WORK ITEM: Calculate how many lines in the following records hold the word "thanks", and report that number without comment.

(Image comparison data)
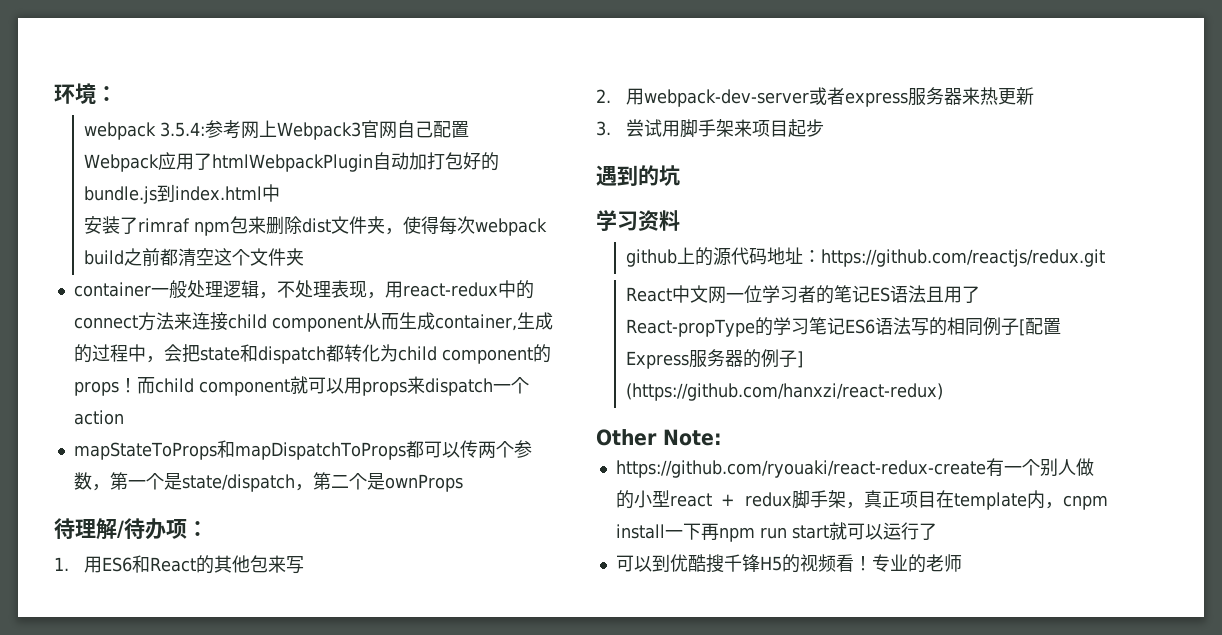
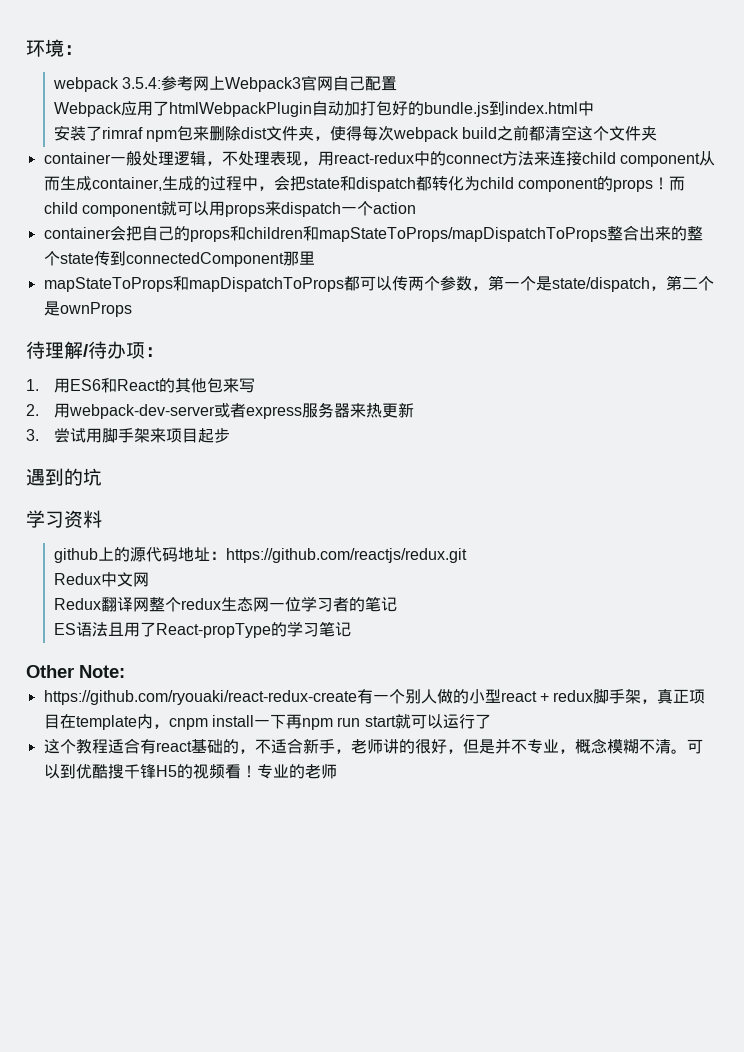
+ container会把自己的props和children和mapStateToProps/mapDispatchToProps整合出来的整个state传到connectedComponent那里
- React中文网一位学习者的笔记ES语法且用了React-propType的学习笔记ES6语法写的相同例子[配置Express服务器的例子] (https://github.com/hanxzi/react-redux)
+ Redux中文网
+ Redux翻译网整个redux生态网一位学习者的笔记
+ ES语法且用了React-propType的学习笔记
+ 这个教程适合有react基础的，不适合新手，老师讲的很好，但是并不专业，概念模糊不清。

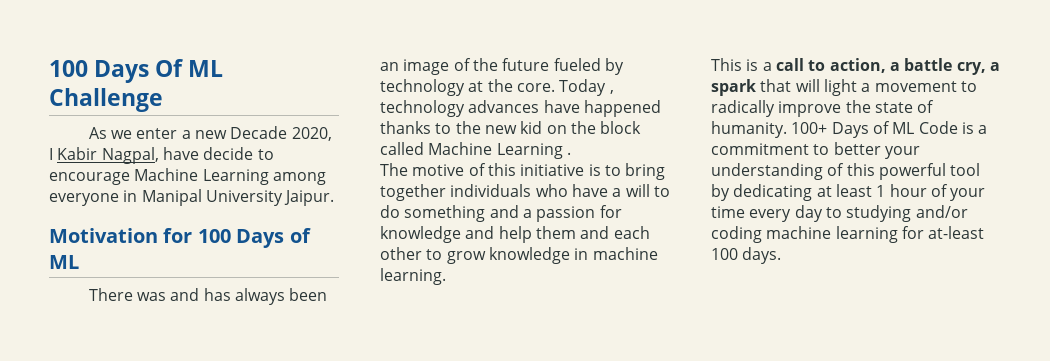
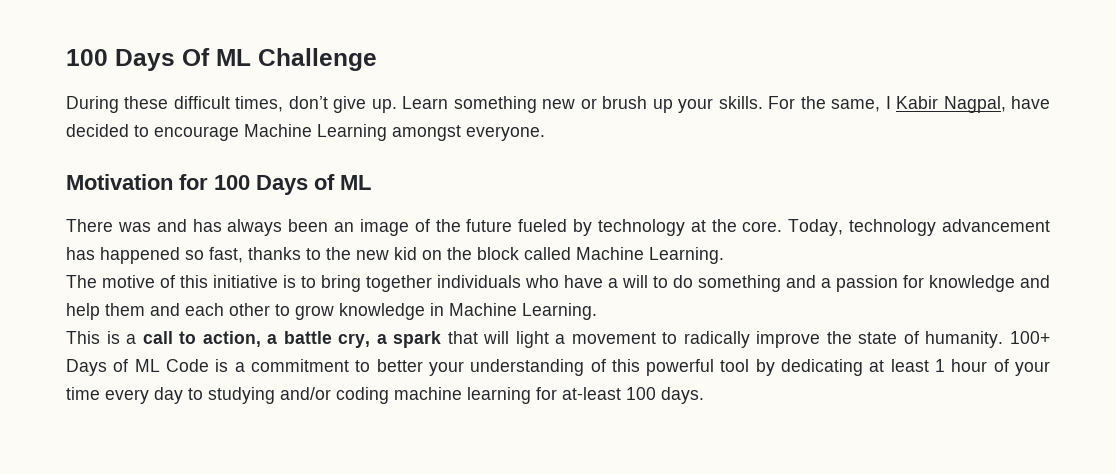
- As we enter a new Decade 2020, I Kabir Nagpal, have decide to encourage Machine Learning among everyone in Manipal University Jaipur.
+ During these difficult times, don’t give up. Learn something new or brush up your skills. For the same, I Kabir Nagpal, have decided to encourage Machine Learning amongst everyone.
- Today , technology advances have happened thanks to the new kid on the block called Machine Learning .
+ Today, technology advancement has happened so fast, thanks to the new kid on the block called Machine Learning.
- The motive of this initiative is to bring together individuals who have a will to do something and a passion for knowledge and help them and each other to grow knowledge in machine learning.
+ The motive of this initiative is to bring together individuals who have a will to do something and a passion for knowledge and help them and each other to grow knowledge in Machine Learning.

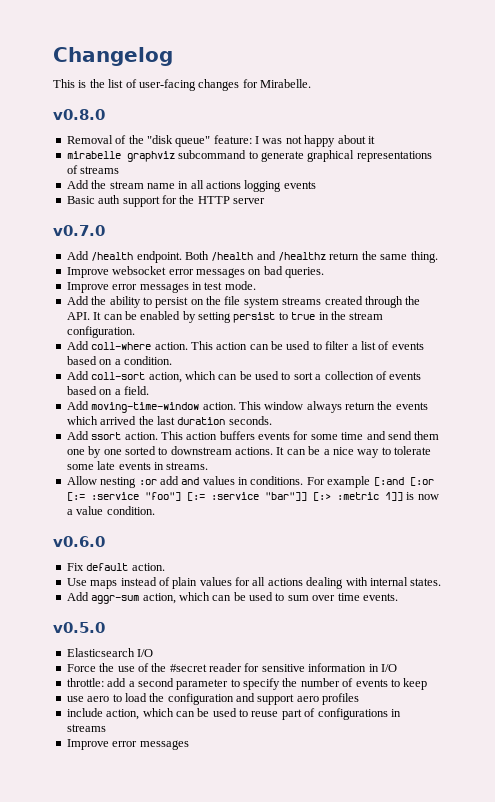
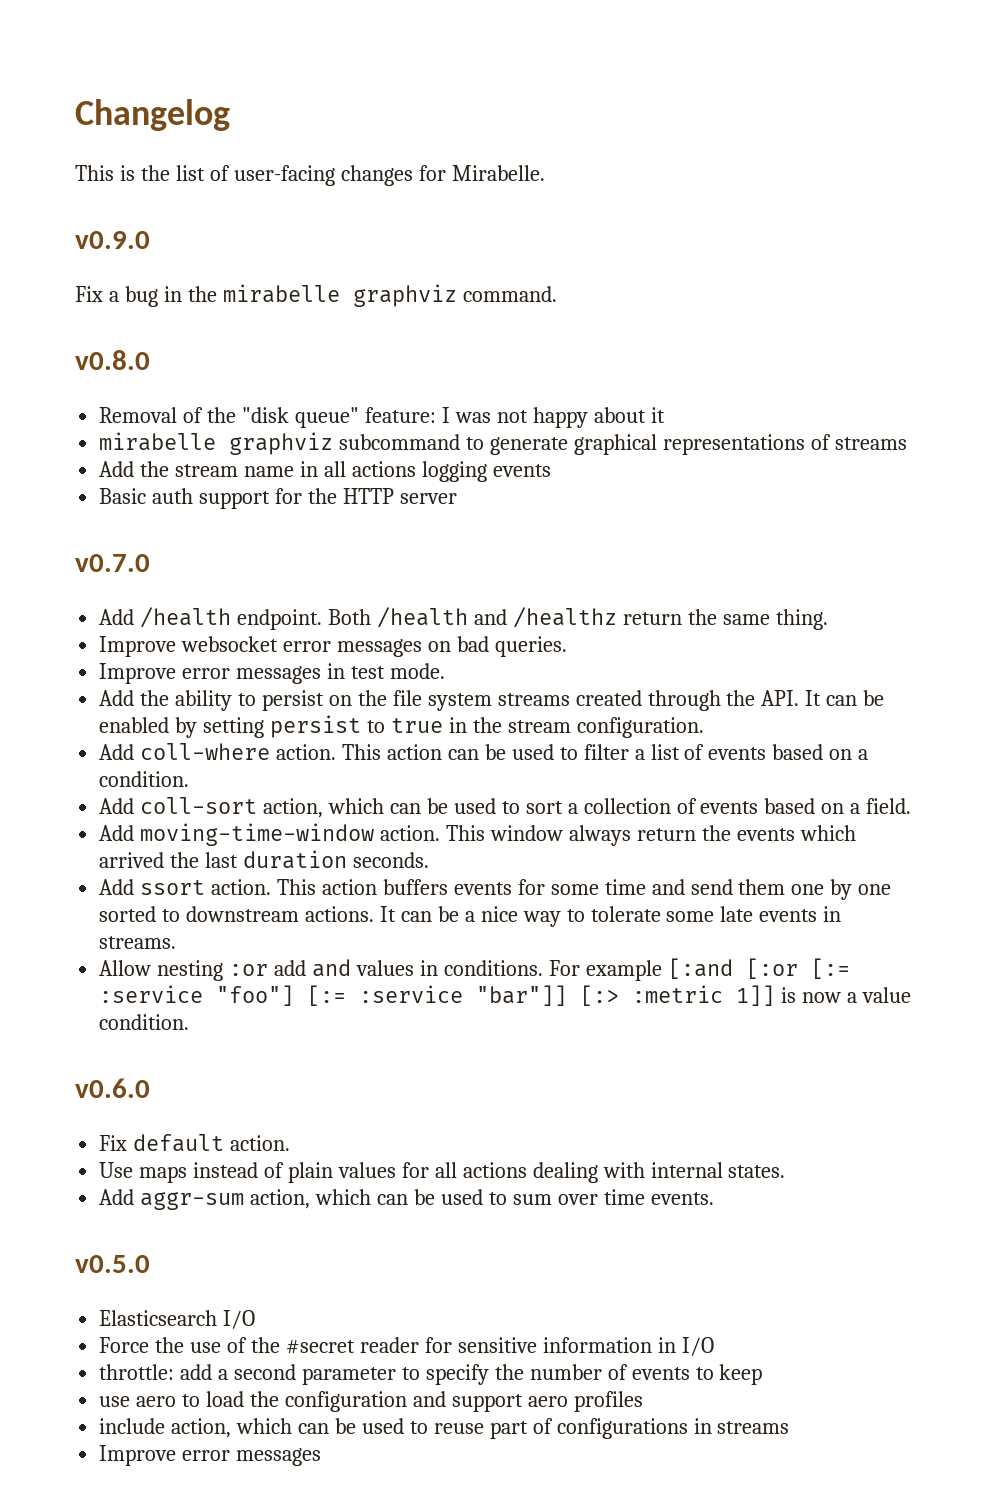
+ v0.9.0
+ Fix a bug in the mirabelle graphviz command.

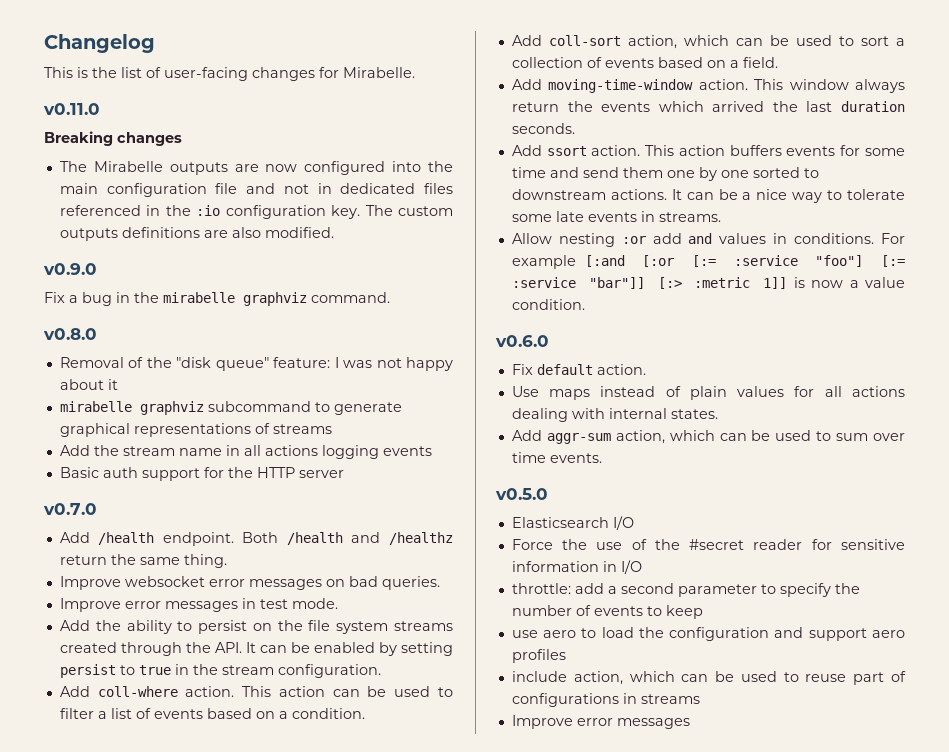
+ v0.11.0
+ Breaking changes
+ The Mirabelle outputs are now configured into the main configuration file and not in dedicated files referenced in the :io configuration key. The custom outputs definitions are also modified.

TASK RESPONSE: 2